Records contained in a dataset:
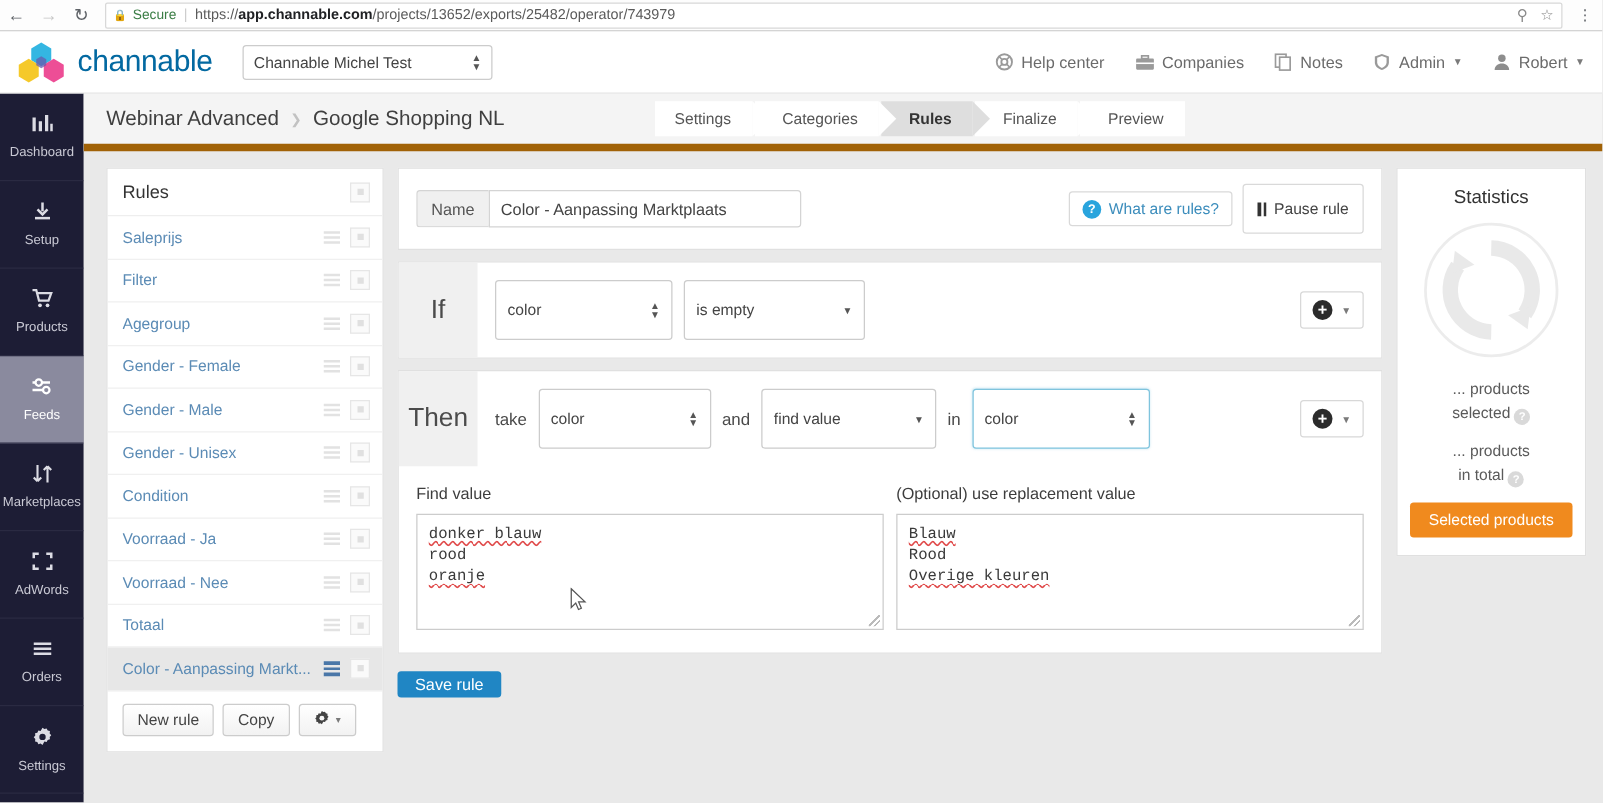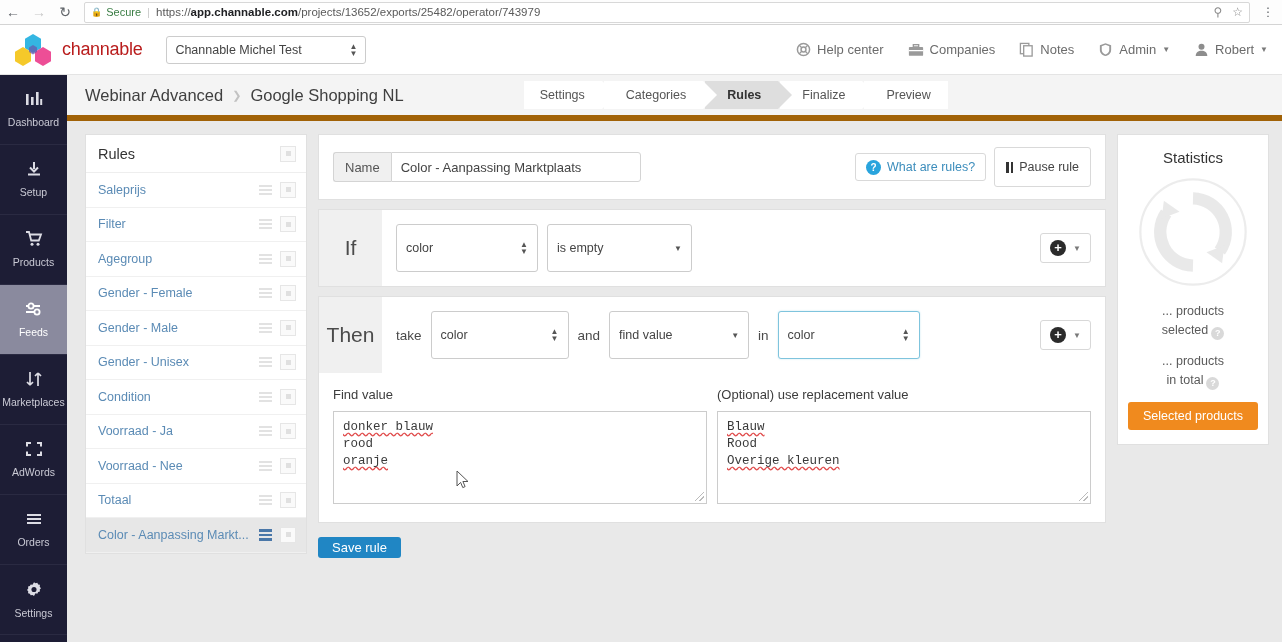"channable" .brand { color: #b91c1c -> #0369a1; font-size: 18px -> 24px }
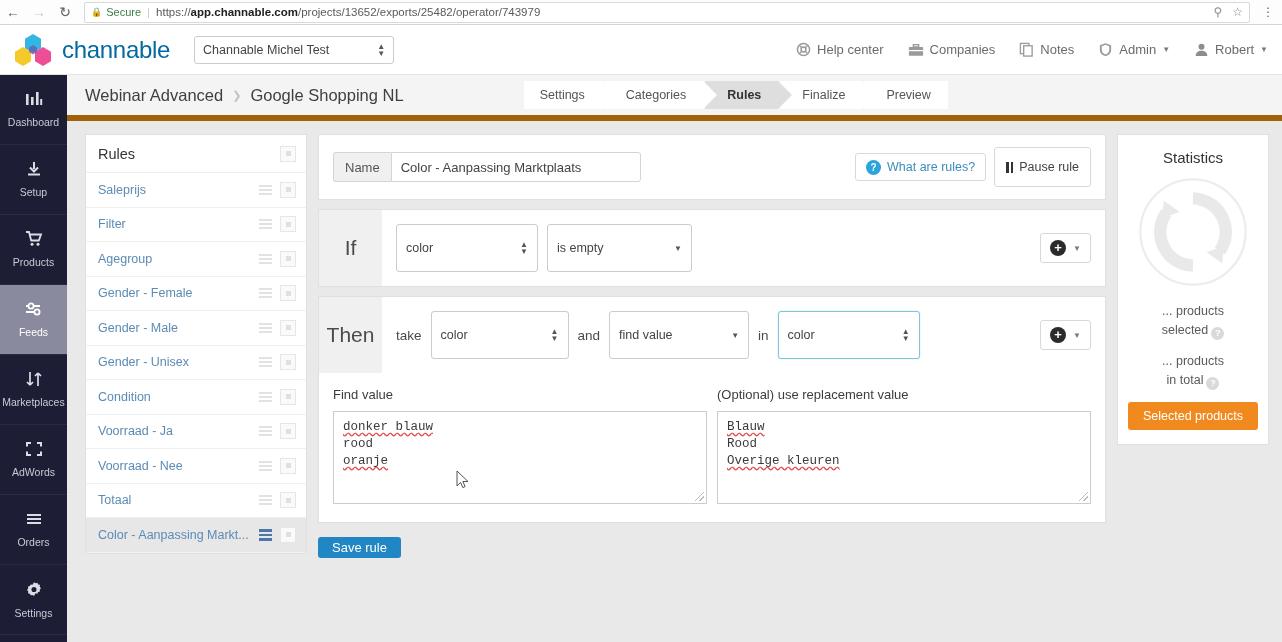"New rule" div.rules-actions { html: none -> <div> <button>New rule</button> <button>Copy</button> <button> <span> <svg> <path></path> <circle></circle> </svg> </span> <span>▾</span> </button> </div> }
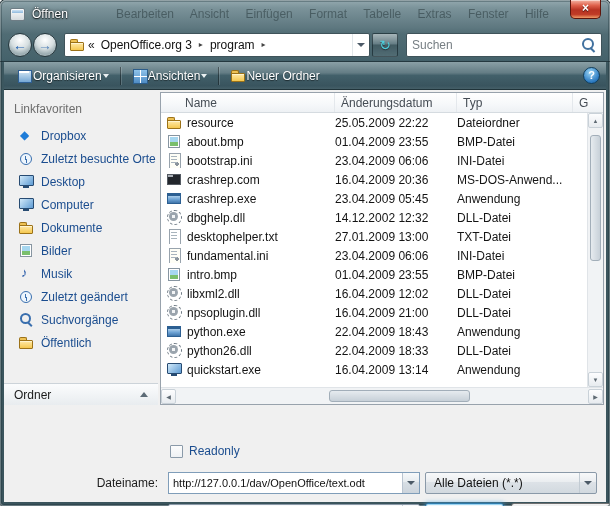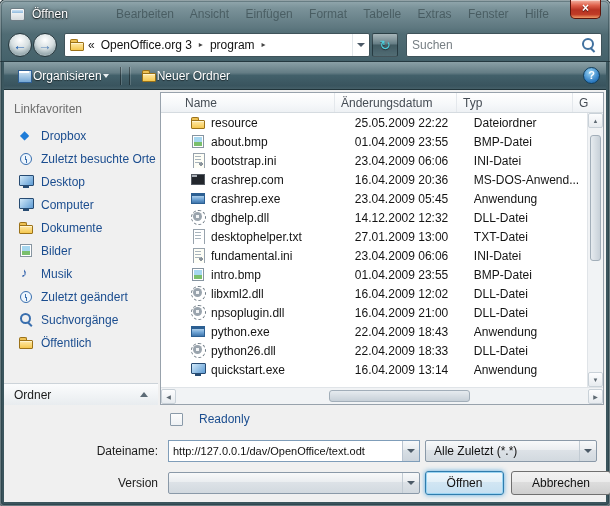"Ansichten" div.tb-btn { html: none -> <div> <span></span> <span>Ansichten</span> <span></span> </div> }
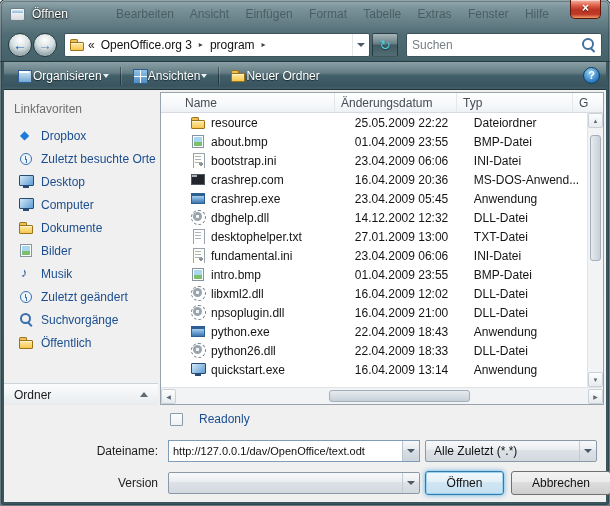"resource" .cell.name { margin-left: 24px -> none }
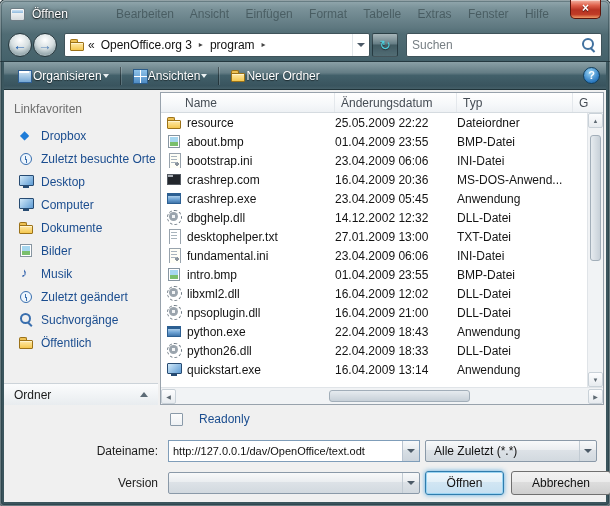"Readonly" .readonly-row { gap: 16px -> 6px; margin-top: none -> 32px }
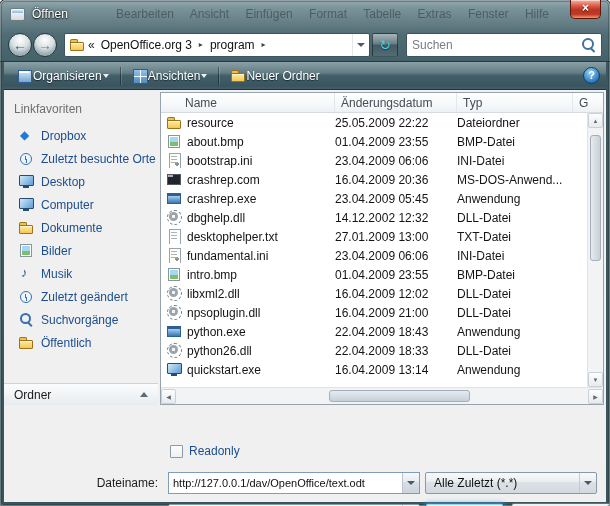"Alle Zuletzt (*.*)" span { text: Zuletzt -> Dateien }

What this task involves: The required output is each line above restated verbatim, with all images omitted.

Finished exercise:
"channable" .brand { color: #b91c1c -> #0369a1; font-size: 18px -> 24px }
"New rule" div.rules-actions { html: none -> <div> <button>New rule</button> <button>Copy</button> <button> <span> <svg> <path></path> <circle></circle> </svg> </span> <span>▾</span> </button> </div> }
"Ansichten" div.tb-btn { html: none -> <div> <span></span> <span>Ansichten</span> <span></span> </div> }
"resource" .cell.name { margin-left: 24px -> none }
"Readonly" .readonly-row { gap: 16px -> 6px; margin-top: none -> 32px }
"Alle Zuletzt (*.*)" span { text: Zuletzt -> Dateien }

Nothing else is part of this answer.